SULLA POCA CONSIDERAZIONE VERSO I CLUB – «Sono gli stessi club che per primi possono guadagnare dal Mondiale biennale e da una nuova organizzazione. L’industria delle sponsorizzazioni sportive e dell’intrattenimento avrebbe un grande vantaggio nel sapere che esiste una programmazione certa e che si ripete, senza tempi morti. Un prodotto che se non si alimenta rischia di spegnersi da solo e oggi una fetta del prodotto calcio non è organizzato ed è in mano solo ai privati. Accentrato e organizzato varrebbe di più e sarebbe un vantaggio per tutti».

SUL FATTO CHE LA SUDDISIVISIONE DEI RICAVI FIFA HA FUNZIONATO POCO – «Cambierebbe il valore e dovrà cambiare anche il sistema di suddivisione, con un nuovo modello e un nuovo meccanismo che, però, potrà godere di un vantaggio e cioè di poter gestire una torta molto più grande. Quello che succede oggi non è un sistema perfetto. Oggi gran parte del valore viene creato dai primi 4-5 campionati che sono concentrati tutti in Europa, dalla Premier League fino alla Ligue1 se si vuole inserirla. Sono loro a produrre valore che poi la Uefa suddivide in maniera politica a tutte le federazioni, anche se per molti eventi c’è poco interesse sportivo perché già non esiste competitività rispetto a tutto il resto d’Europa».

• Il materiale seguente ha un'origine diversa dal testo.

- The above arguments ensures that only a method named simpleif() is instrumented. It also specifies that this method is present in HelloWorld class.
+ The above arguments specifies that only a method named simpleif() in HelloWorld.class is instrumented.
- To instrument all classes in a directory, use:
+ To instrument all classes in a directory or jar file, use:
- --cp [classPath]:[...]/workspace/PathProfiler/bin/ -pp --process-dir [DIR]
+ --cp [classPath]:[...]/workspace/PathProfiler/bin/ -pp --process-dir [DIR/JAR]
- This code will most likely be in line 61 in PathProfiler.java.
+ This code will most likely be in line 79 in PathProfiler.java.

SULLA SUPERLEGA – «L’idea in sé non era e non è sbagliata, è stato errato il modo e il tempo in cui è stato proposto. Togliere il merito sportivo, ad esempio, è stato un autogol. Ma immaginare qualcosa che abbia un valore complessivo superiore alla fine avvantaggerebbe tutti e l’idea di riformare il Mondiale è la stessa cosa. La Fifa pensa che riempendo gli spazi vuoti e razionalizzando il resto delle attività, dando così meno fastidio a campionati e coppe, alla fine il bilancio sarà positivo per tutti: risparmio economico, meno stress per impegni e trasferimenti e un prodotto più vendibile».

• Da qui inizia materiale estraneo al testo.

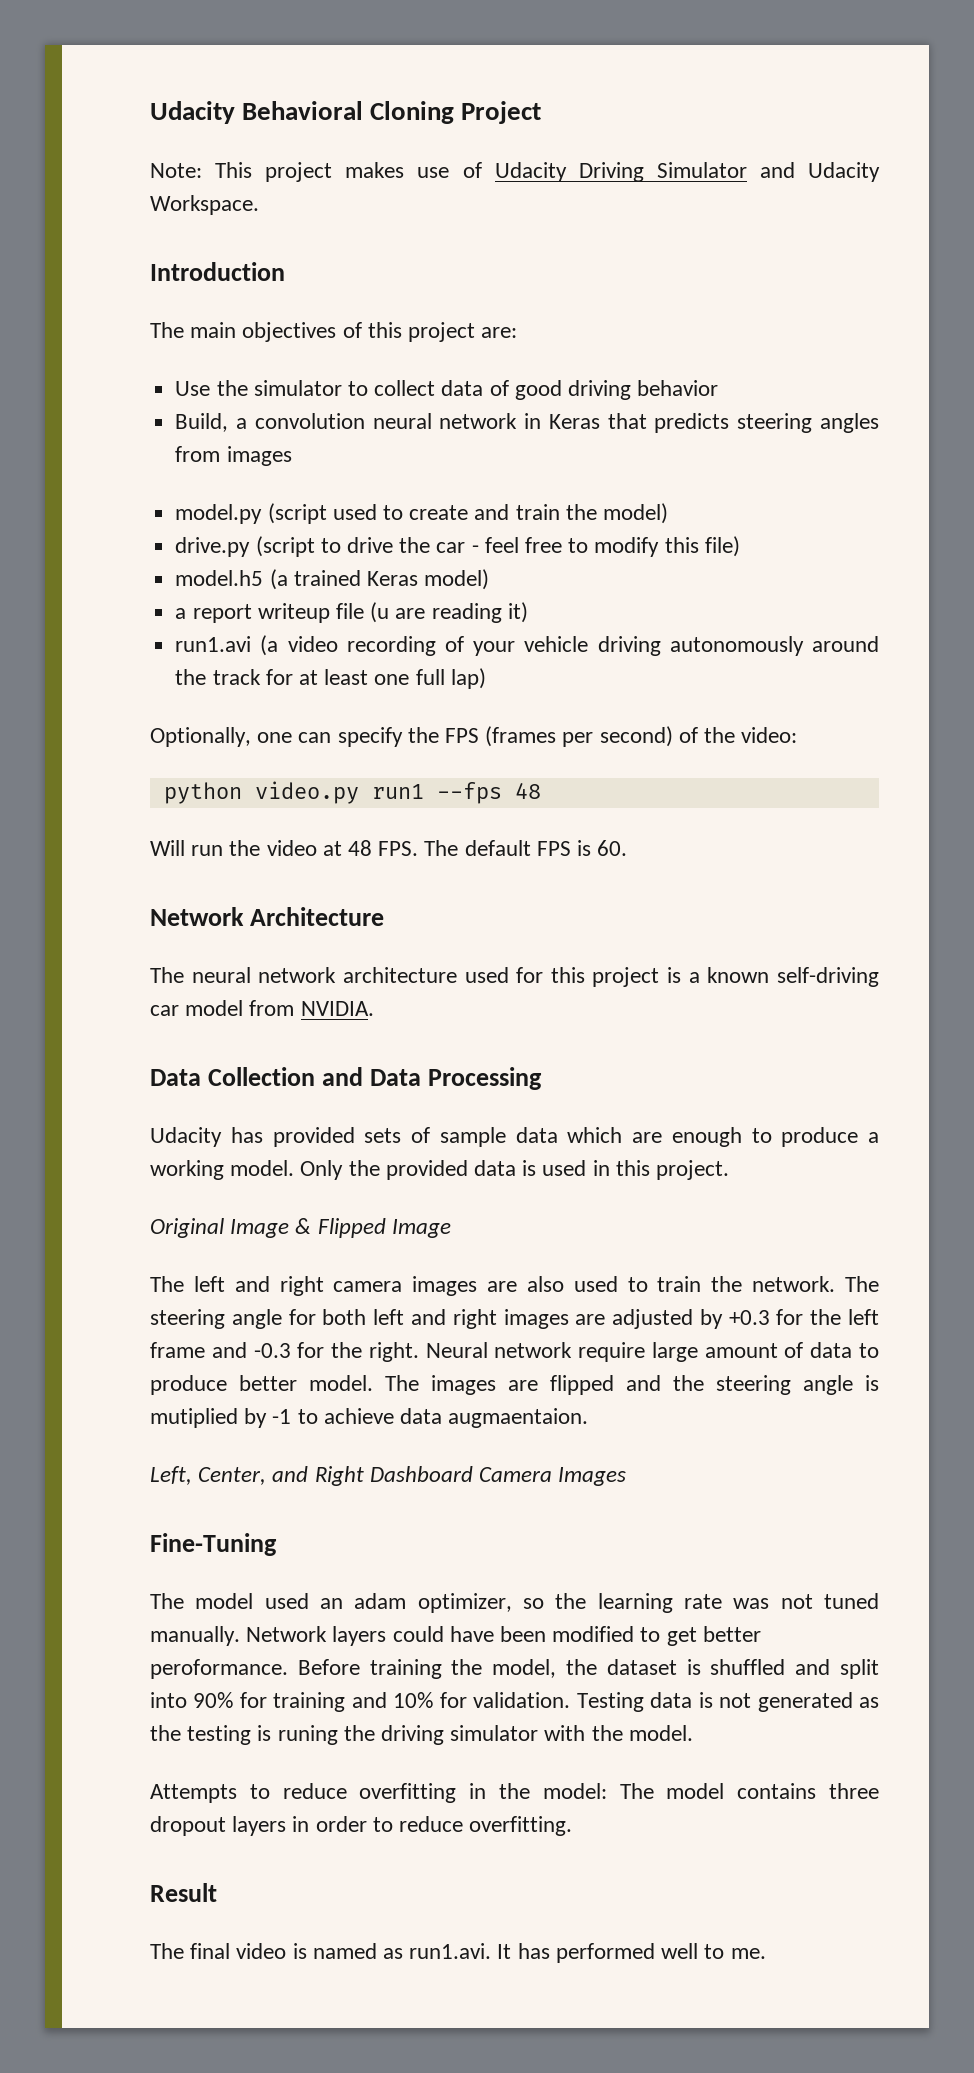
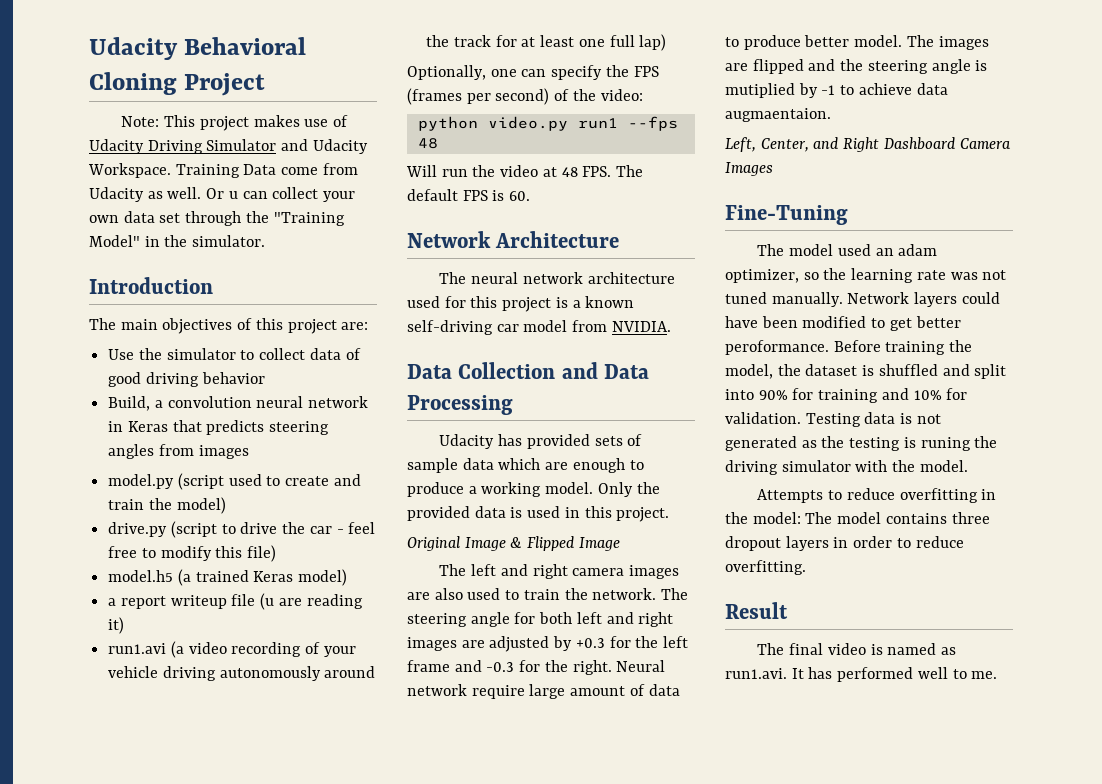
+ Training Data come from Udacity as well. Or u can collect your own data set through the "Training Model" in the simulator.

SULLA PERDITA DI APPEAL DI UN EVENTUALE MONDIALE BIENNALE – «Vero, però dare più opportunità significa anche coinvolgere un maggior numero di calciatori e allargare la base. Oggi solo tre giocatori su cento arrivano davvero a un Mondiale, domani potrebbero essere molti di più dando un senso anche all’investimento complessivo che si fa su tutto il sistema. E poi dobbiamo sempre ricordarci che non esiste solo l’Europa».

SUL TRAPIANTO DELLA CULTURA CALCISTICA IN TERRITORI NUOVI – «Questa volta la Fifa sta facendo il ragionamento inverso rispetto a quanto tentato da Blatter in Africa o Nord America. Prima semina e poi proverà a raccogliere cercando di rendere grandi aree geografiche luoghi in cui il calcio possa diventare sport prevalente, cosa che in questo momento non è col rischio che si perda questa ultima occasione, soprattutto nei confronti delle nuove generazioni che ormai hanno interessi trasversale molto diversi e molto lontani dal calcio».

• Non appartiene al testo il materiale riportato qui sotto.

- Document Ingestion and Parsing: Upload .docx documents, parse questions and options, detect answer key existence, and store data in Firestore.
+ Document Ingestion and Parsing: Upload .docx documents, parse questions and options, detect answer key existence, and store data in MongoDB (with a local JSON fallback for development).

SU INFANTINO – «Penso che possa farcela a convincere tutti anche perché c’è una forte spinta dai paesi che hanno margine di crescita e in Europa il fronte contrario non è così compatto come sembra. Se tu non riempi quegli spazi, finirà per prenderli qualcun altro ed è un rischio che non si può correre per non finire come in Italia dove ormai il prodotto calcio lo acquistano quasi solo gli over 40 e i ragazzi non si avvicinano. A livello mondiale tutto questo è moltiplicato come ordine di grandezza».

SUL SISTEMA DELL’NBA – «Anche la NBA sta attraversando una crisi di sistema. E’ fortissima sul mercato interno, molto meno quando si esce dagli Stati Uniti con criticità ad essere visto e seguito come prima. Tutti i modelli possono essere rivisti. Il tema centrale è che la digitalizzazione e la revisione dei contenuti obbligano a fare i conti con strutture e approcci che devono essere riprogrammati per intercettare nuove generazioni e nuovi clienti. Ho una convinzione: Che molti alla fine si riposizioneranno sul tentativo che sta portando avanti la Fifa con Infantino. Non è detto sia un modello centrato, ma è un tentativo di riprendersi una centralità che rischia di svanire con ricadute e benefici anche per il resto del contesto».

SUL PIL INDOTTO DAL MONDIALE – «Portare il Mondiale in un paese significa stimolarne la crescita e il calcio, in questo momento, ha meno segnali negativi rispetto ad altre grandi manifestazioni in crisi come le Olimpiadi che nessuno vuole più organizzare per costi e benefici. Per il Mondiale no, c’è fame e spazio per muoversi e innovare».